• [WHAT TO PRODUCE] From the line containing "text: Memory ->" through the last line of the entries below, print each line exactly. Pictures stay out.

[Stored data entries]
<<<<
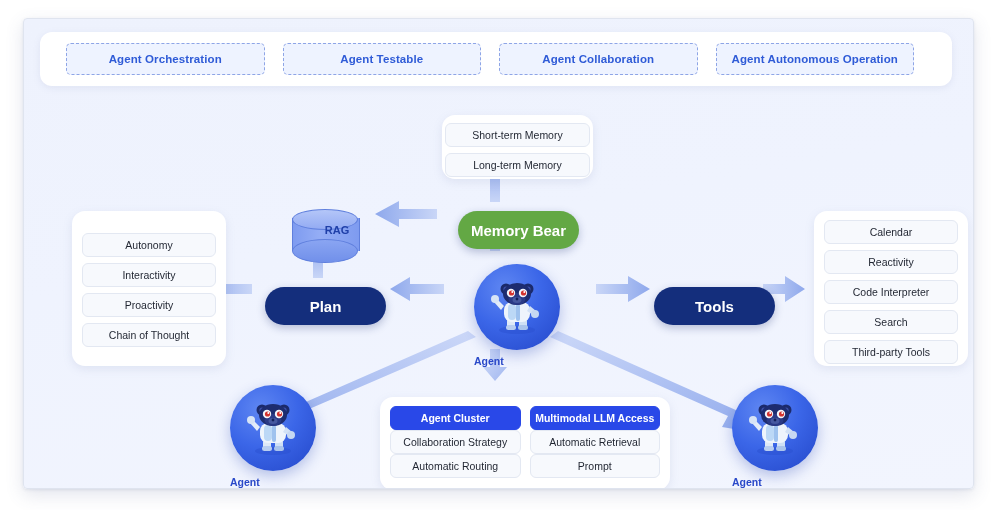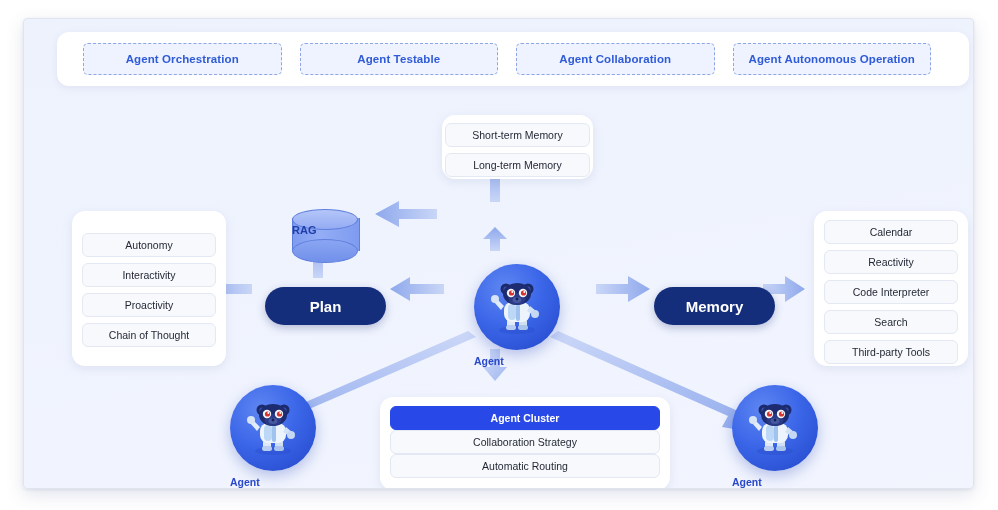"Agent Orchestration" .topbar { left: 33px -> 16px }
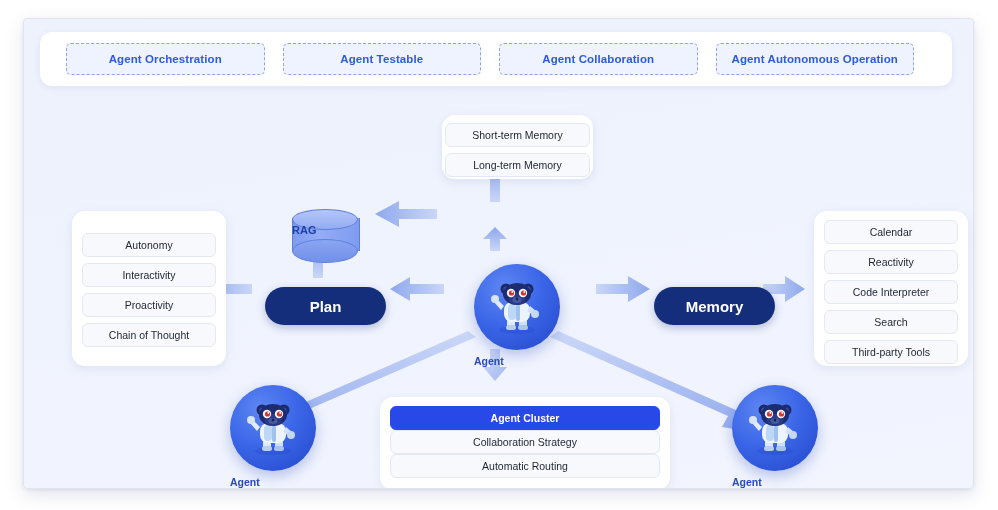"RAG" #rag .label { padding-left: none -> 12px; text-align: none -> center }
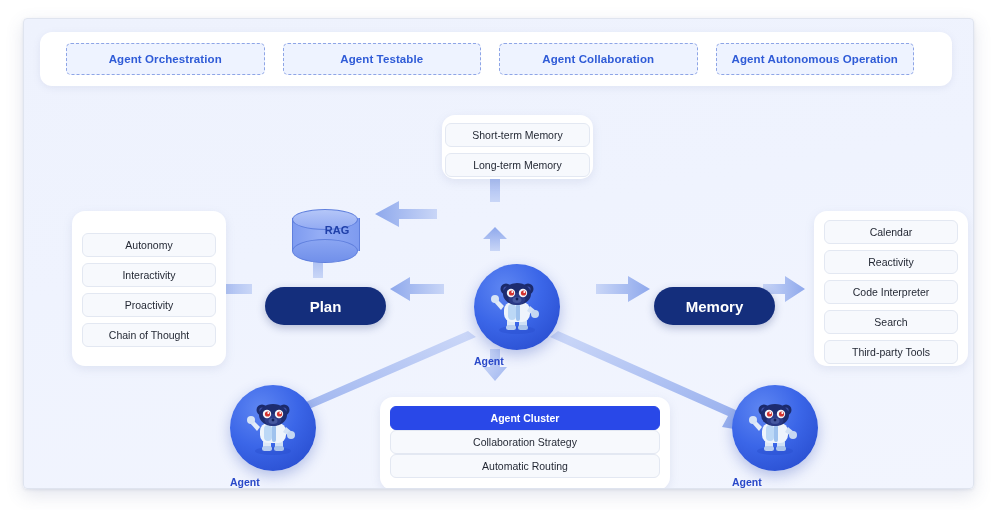"Memory Bear" div.pill { html: none -> <div>Memory Bear</div> }
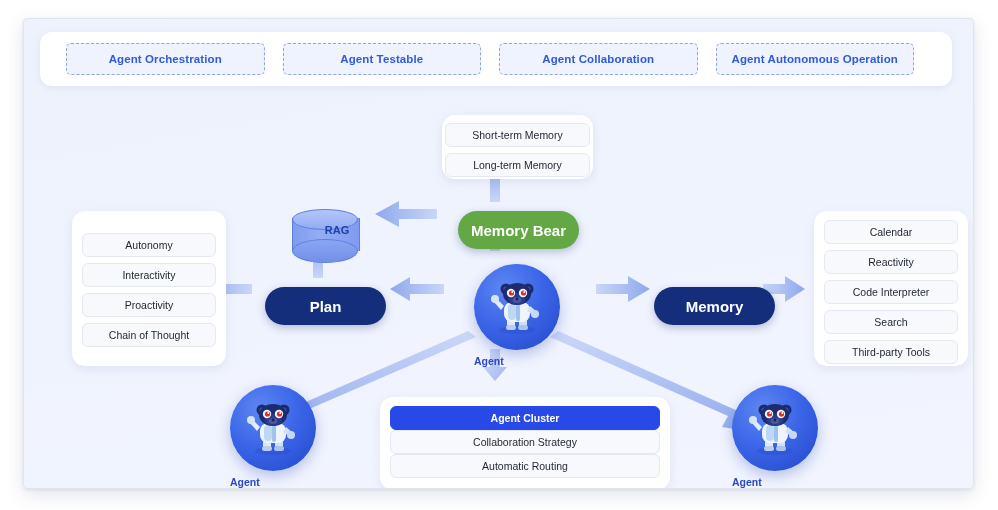"Memory" div.pill { text: Memory -> Tools }
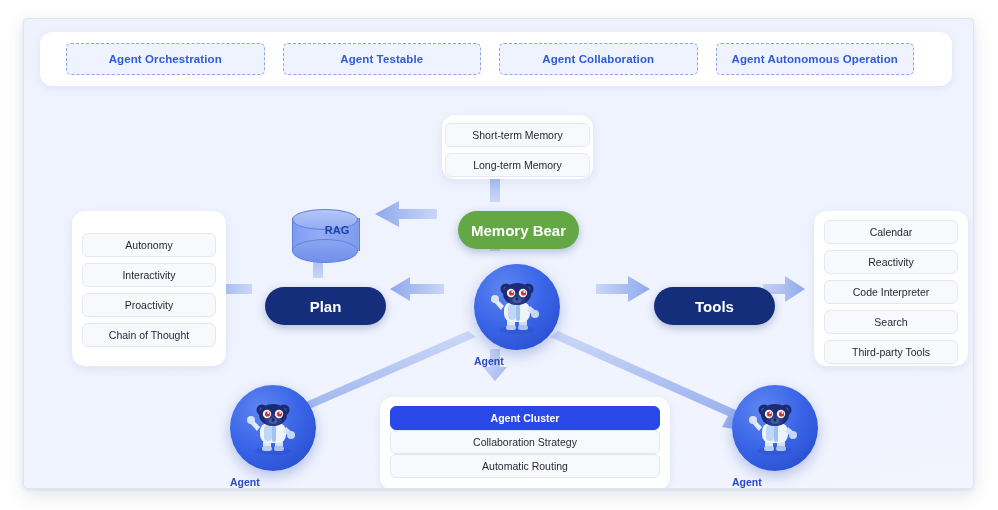"Multimodal LLM Access" div.col { html: none -> <div> <div>Multimodal LLM Access</div> <div>Automatic Retrieval</div> <div>Prompt</div> </div> }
>>>>
• [ANSWER BOX]
"Memory" div.pill { text: Memory -> Tools }
"Multimodal LLM Access" div.col { html: none -> <div> <div>Multimodal LLM Access</div> <div>Automatic Retrieval</div> <div>Prompt</div> </div> }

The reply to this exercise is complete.